In implementations described herein, an assembly for a thermoplastic preform for a body part is provided. The thermoplastic preform is deformable when heated to a softening temperature by an external heating source and hardens when cooled below the softening temperature. The assembly includes the thermoplastic preform and a protective cover surrounding the thermoplastic preform. The thermoplastic preform is vacuum sealed within the protective cover. The protective cover is heat resistant up to a temperature that exceeds the softening temperature for the thermoplastic preform. The protective cover transfers heat from the external heating source to the thermoplastic preform and prevents airborne and waterborne bacteria from contacting the thermoplastic preform.

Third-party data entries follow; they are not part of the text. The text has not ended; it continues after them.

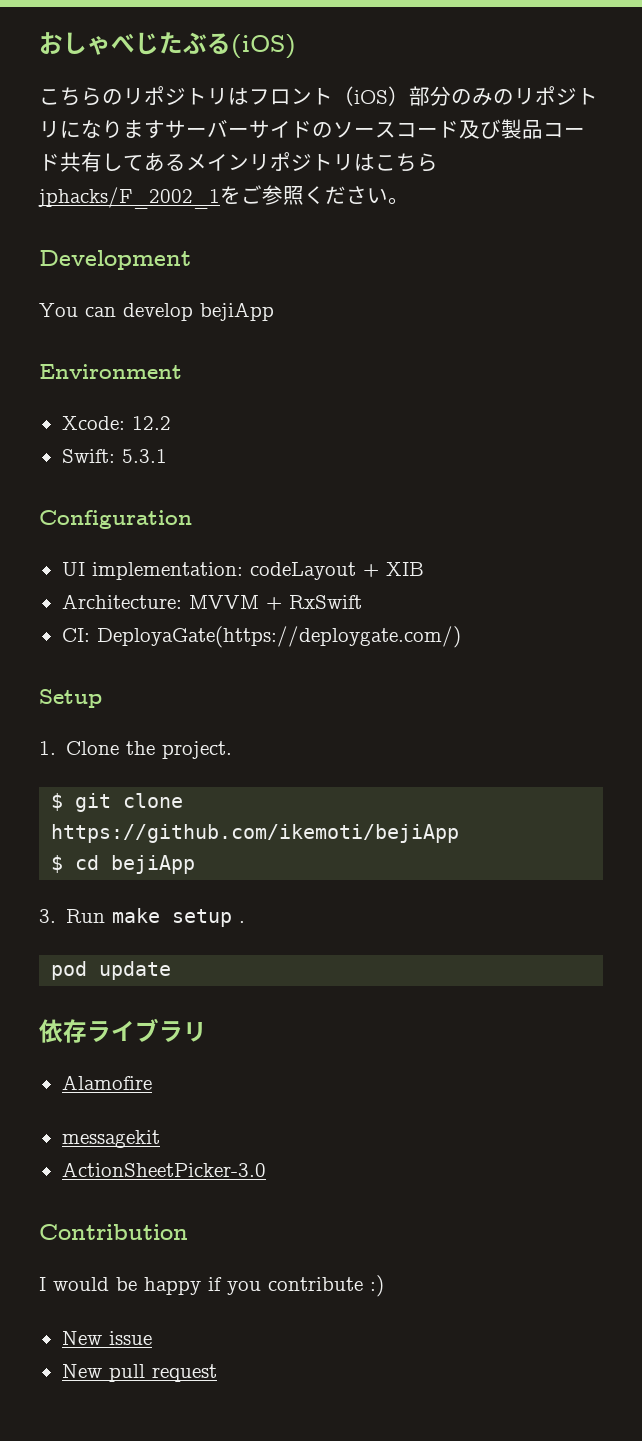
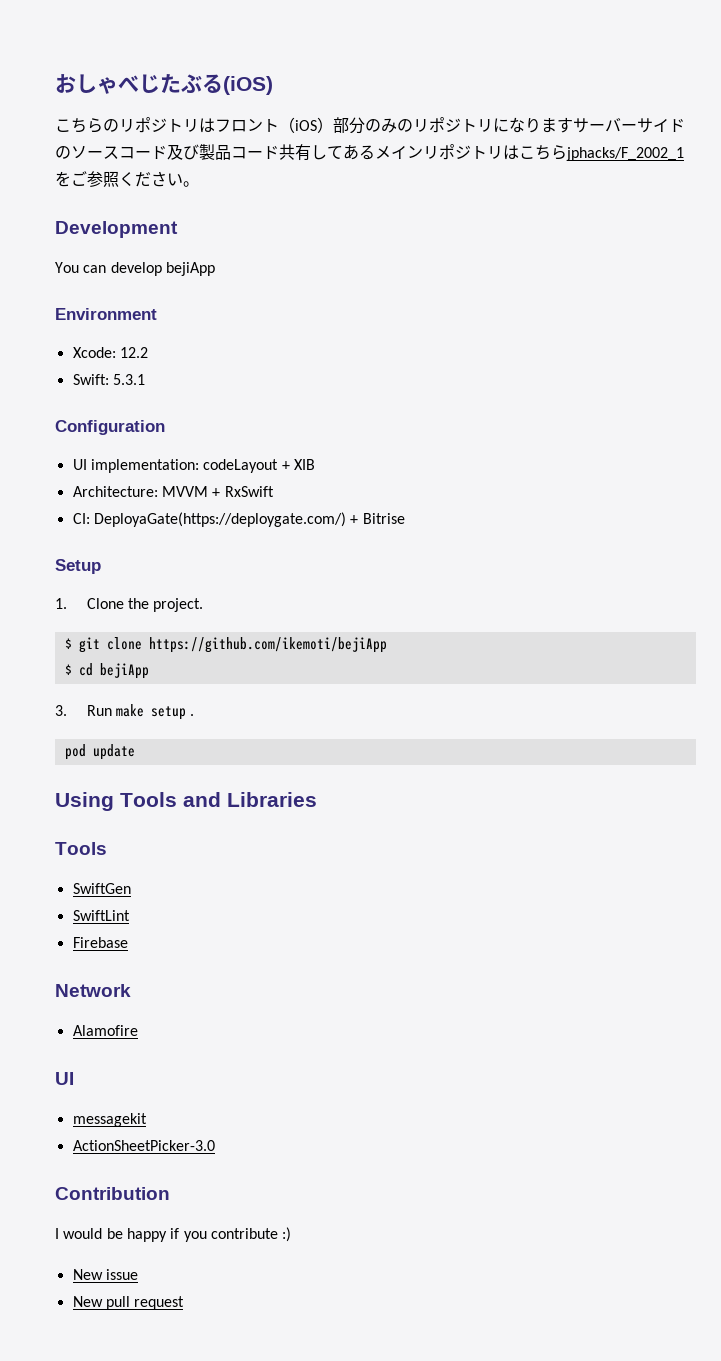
(461, 637) none -> [350,513,405,524] + Bitrise
[39,1018,207,1043] 依存ライブラリ -> [55,792,317,811] [55,842,107,855] [72,883,131,894] [72,910,130,921] [72,937,128,948] [55,984,131,997] Using Tools and Libraries // Tools // SwiftGen // SwiftLint // Firebase // Network
(152, 1082) none -> [55,1072,74,1085] // UI

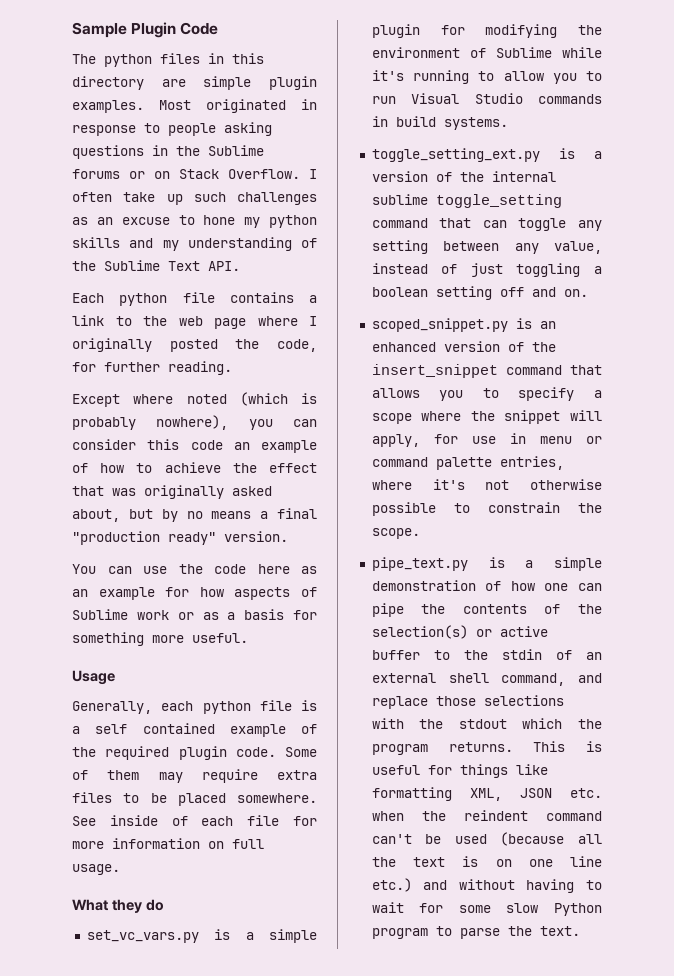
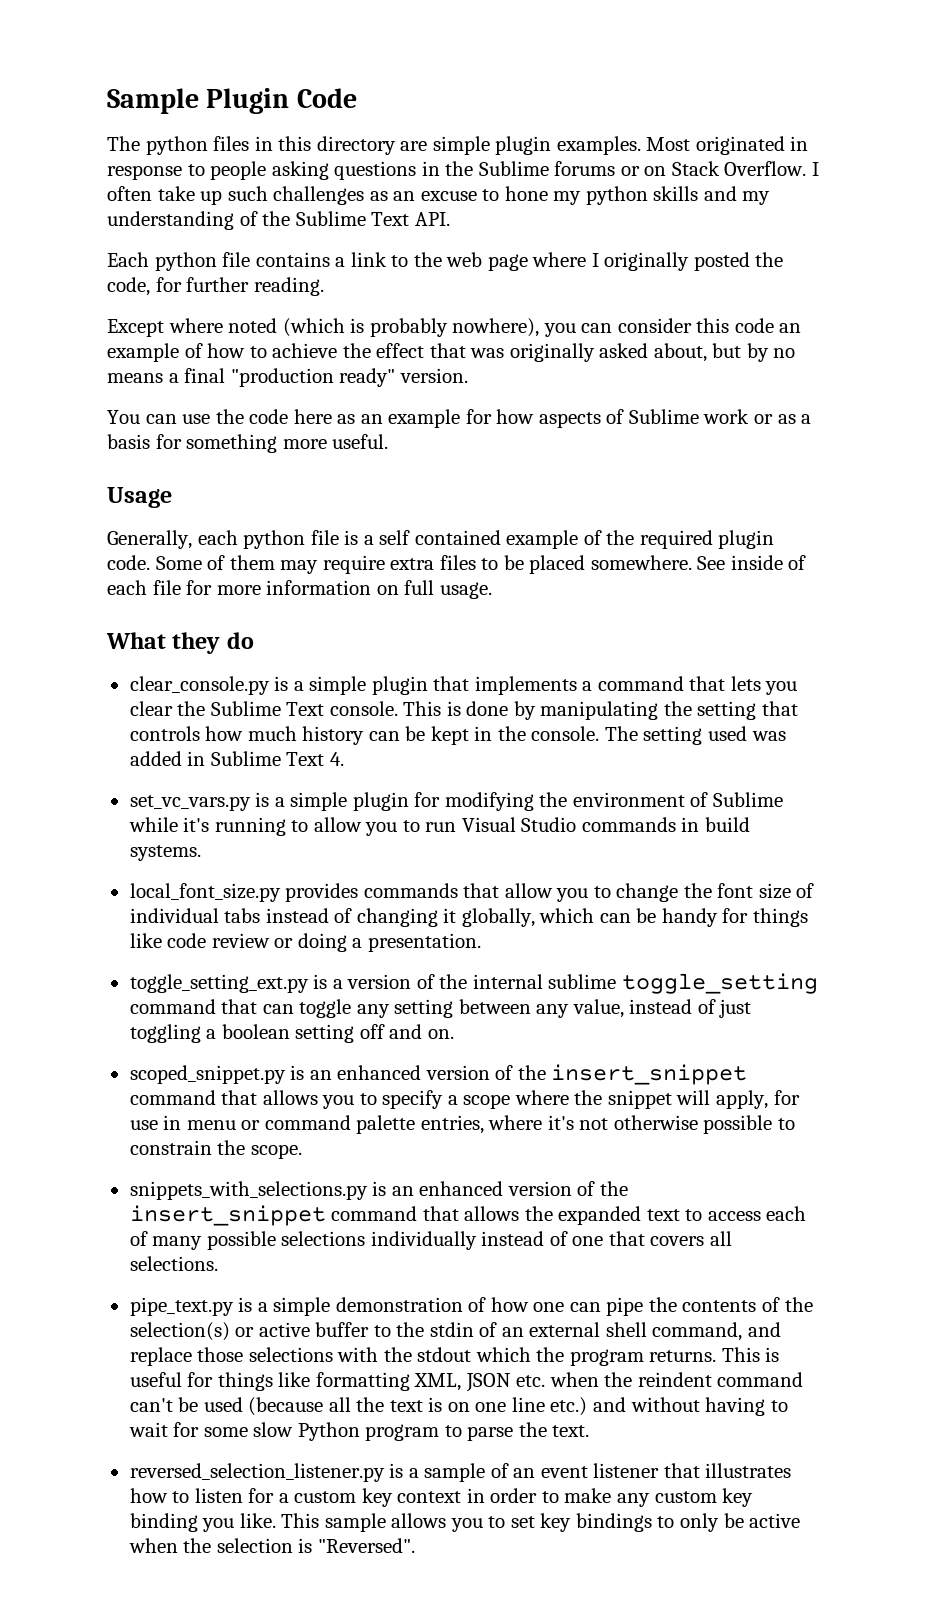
(164, 905) none -> [129,676,798,695] [129,701,798,720] [129,726,786,745] [129,751,344,766] // clear_console.py is a simple plugin that implements a command that lets you clear the Sublime Text console. This is done by manipulating the setting that controls how much history can be kept in the console. The setting used was added in Sublime Text 4.
(508, 123) none -> [129,883,815,902] [129,908,808,927] [129,933,481,952] // local_font_size.py provides commands that allow you to change the font size of individual tabs instead of changing it globally, which can be handy for things like code review or doing a presentation.
(420, 533) none -> [129,1181,628,1200] [129,1205,807,1226] [129,1231,732,1250] [129,1256,218,1271] // snippets_with_selections.py is an enhanced version of the insert_snippet command that allows the expanded text to access each of many possible selections individually instead of one that covers all selections.
(580, 931) none -> [129,1463,792,1482] [129,1488,754,1507] [129,1513,801,1532] [128,1538,415,1553] // reversed_selection_listener.py is a sample of an event listener that illustrates how to listen for a custom key context in order to make any custom key binding you like. This sample allows you to set key bindings to only be active when the selection is "Reversed".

In contrast with current preforms for thermoplastic retention devices, the protective cover 120 of assembly 100 provides a more robust structure that reduces sagging or deformation of thermoplastic preform 110 when transferring assembly 100 from heat source (e.g., heat source 100) to a patient. Additionally, protective cover 120 slows down the cooling process of thermoplastic preform 110 (since there is no evaporation off the surface of the cooling thermoplastic preform 110), which allows more time for technicians to form thermoplastic preform 110 over a patient. Use of protective cover 120 may also allow thermoplastic preform 110 to be provided in a sterilized condition, by sterilizing

thermoplastic preform 110 (e.g., via radiation sterilization processes) prior to or after vacuum sealing in protective cover 120. Furthermore, assembly 100 allows technicians to use the more efficient water bath heating for thermoplastic preform 110 without having to dry thermoplastic preform 110 or apply a wet thermoplastic preform 110 to a patient.

The foregoing description of exemplary implementations provides illustration and description, but is not intended to be exhaustive or to limit the embodiments described herein to the precise form disclosed. Modifications and variations are possible in light of the above teachings or may be acquired from practice of the embodiments. For example, while a series of blocks have been described with regard to Figs. 6, 7A and 7B, the order of the blocks may be modified in other embodiments. Further, non-dependent blocks may be performed in parallel.

Although the invention has been described in detail above, it is expressly understood that it will be apparent to persons skilled in the relevant art that the invention may be modified without departing from the spirit of the invention. Various changes of form, design, or arrangement may be made to the invention without departing from the scope of the invention. Furthermore, different features illustrated separately above may be combined in a single embodiment. Therefore, the above-mentioned description is to be considered exemplary, rather than limiting, and the true scope of the invention is that defined in the following claims.

Use of ordinal terms such as“first,”“second,”“third,” etc., in the claims to modify a claim element does not by itself connote any priority, precedence, or order of one claim element over another, the temporal order in which acts of a method are performed, the temporal order in which instructions executed by a device are performed, etc., but are used merely as labels to distinguish one claim element having a certain name from another element having a same name (but for use of the ordinal term) to distinguish the claim elements.

No element, act, or instruction used in the description of the present application should be construed as critical or essential to the invention unless explicitly described as such. Also, as used herein, the article "a" is intended to include one or more items. Further, the phrase "based on" is intended to mean "based, at least in part, on" unless explicitly stated otherwise.